Minimum capacity: Represents the minimum group size.An Auto Scaling group cannot decrease its desired capacity lower than the minimum size limit.
Maximum capacity: Represents the maximum group size.An Auto Scaling group cannot increase its desired capacity more than the mazximum size limit.

Step 7: ASG is launching an instance as per the config

Step 8: Monitor it
Navigate to the CW dashboard.

Under the Metrics → All metrics, we can see that memory utilization is getting collected.

Step 9: Create an Alarm

Create an alarm based on the memory used percent custom metric. For Notifications, choose the default SNS topic for Cloud Watch Alarms and enter your email id to get the notification in case of threshold breach.

Step 10: Link ASG with Alarm
Navigate to the EC2 console and select the ASG from the Auto scaling groups and create a dynamic scaling policy for it.

Choose Step scaling and link the previously created Cloud Watch alarm.Define the action to take. Example :- Add 2 EC2 instances when memory percentage is greater than 50%. Sample given below.

Step 11: Stressing it out
Connect to the live instance with EC2 Instance Connect and run below command to generate the stress

sudo stress — cpu 8 — vm-bytes $(awk ‘/MemAvailable/{printf “%d\n”, $2 * 0.9;}’ < /proc/meminfo)k — vm-keep -m 1

Step 12: Wait for the Alarm
The load is slowly increasing and the graphed metrics for memory usage is indicating a spike.

The alarm state is changing from OK to Alarm.

An email message is received indicating an overflow.

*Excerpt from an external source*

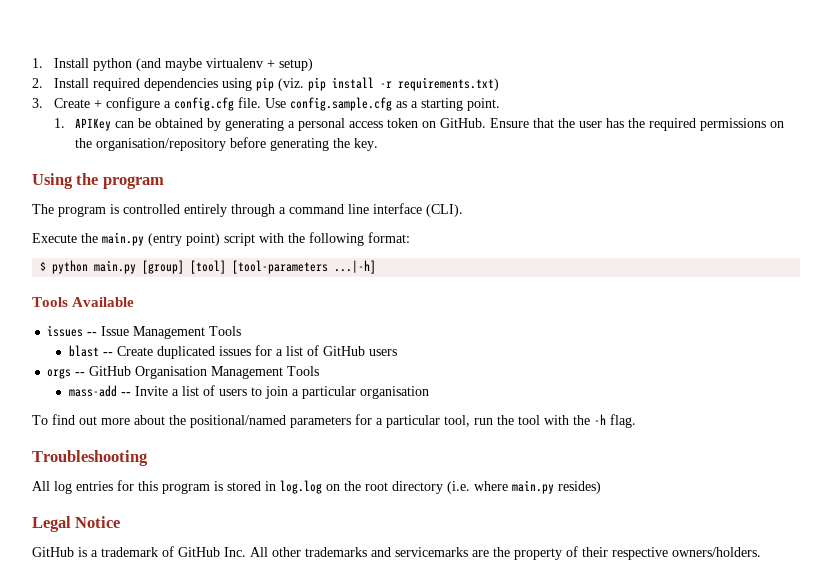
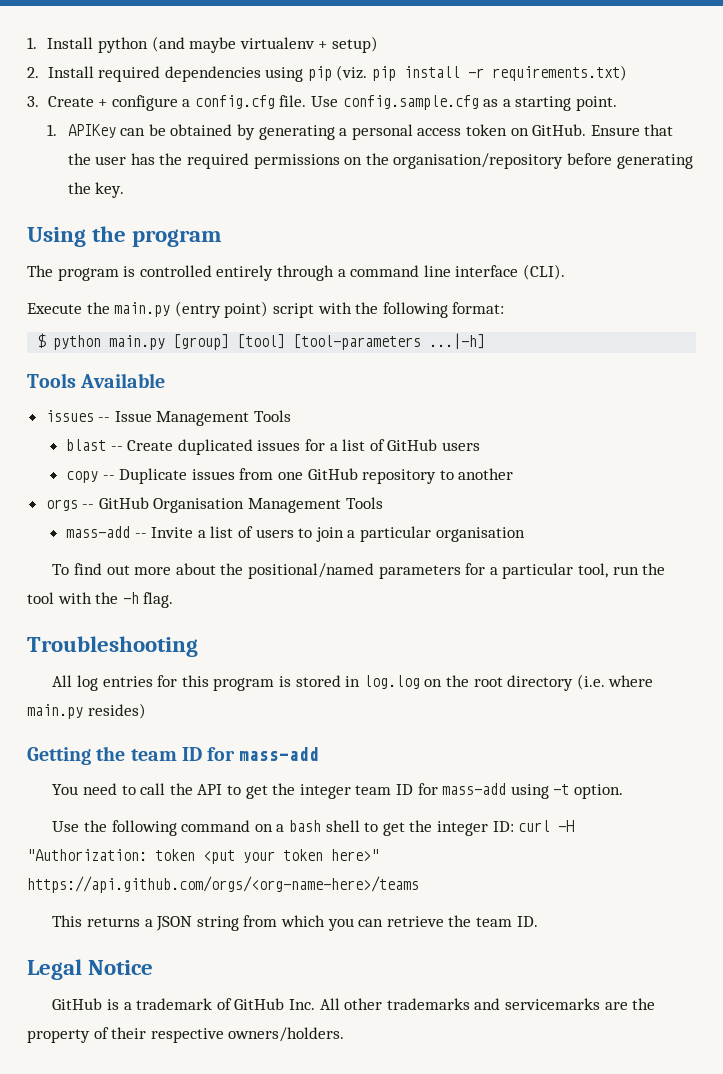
(397, 352) none -> [66,468,514,484] // copy -- Duplicate issues from one GitHub repository to another
(601, 487) none -> [27,746,320,765] [52,783,623,799] [52,820,575,836] [27,849,379,864] [27,876,419,893] [52,915,538,931] // Getting the team ID for mass-add // You need to call the API to get the integer team ID for mass-add using -t option. // Use the following command on a bash shell to get the integer ID: curl -H "Authorization: token <put your token here>" https://api.github.com/orgs/<org-name-here>/teams // This returns a JSON string from which you can retrieve the team ID.

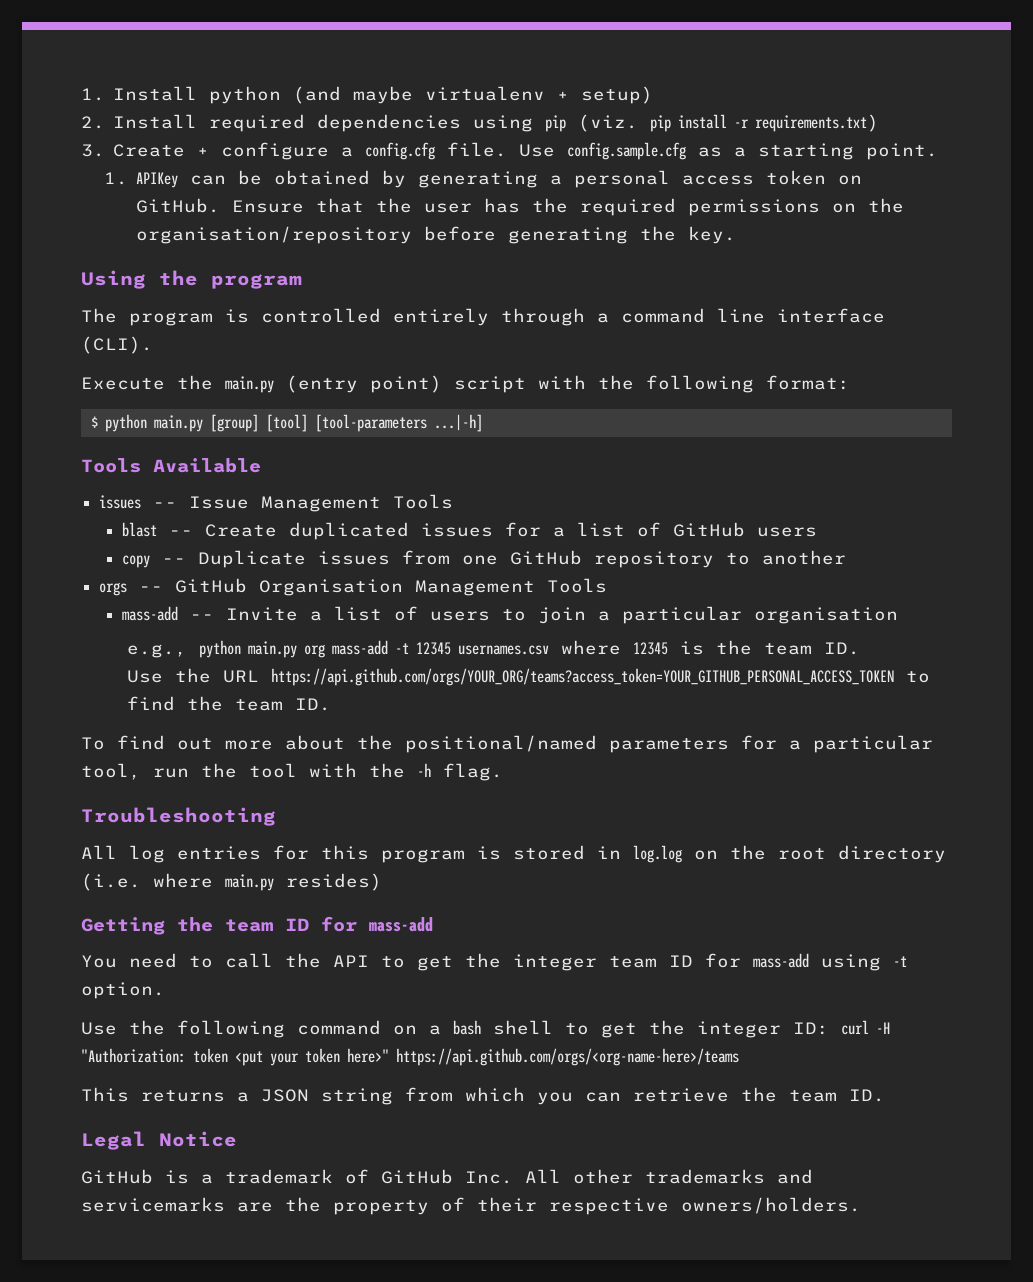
(525, 534) none -> [126,640,860,658] [126,668,930,686] [126,696,331,711] // e.g., python main.py org mass-add -t 12345 usernames.csv where 12345 is the team ID. // Use the URL https://api.github.com/orgs/YOUR_ORG/teams?access_token=YOUR_GITHUB_PERSONAL_ACCESS_TOKEN to find the team ID.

Navigate to the EC2 dashboard and check for new instances.
Yes. the number of instances is increased to 3. ASG has launched 2 additional instances as per the auto scaling config because of the CW alarm.

Now stop the stress and observe the Cloud Watch Alarm. The status is changed from Alarm to OK.

Step 13: Clean up!
Now to clean up, if you stop the instances manually, ASG will again spin up new instances as per the desired capacity. Instead set the minimum and desired capacity in ASG as zero.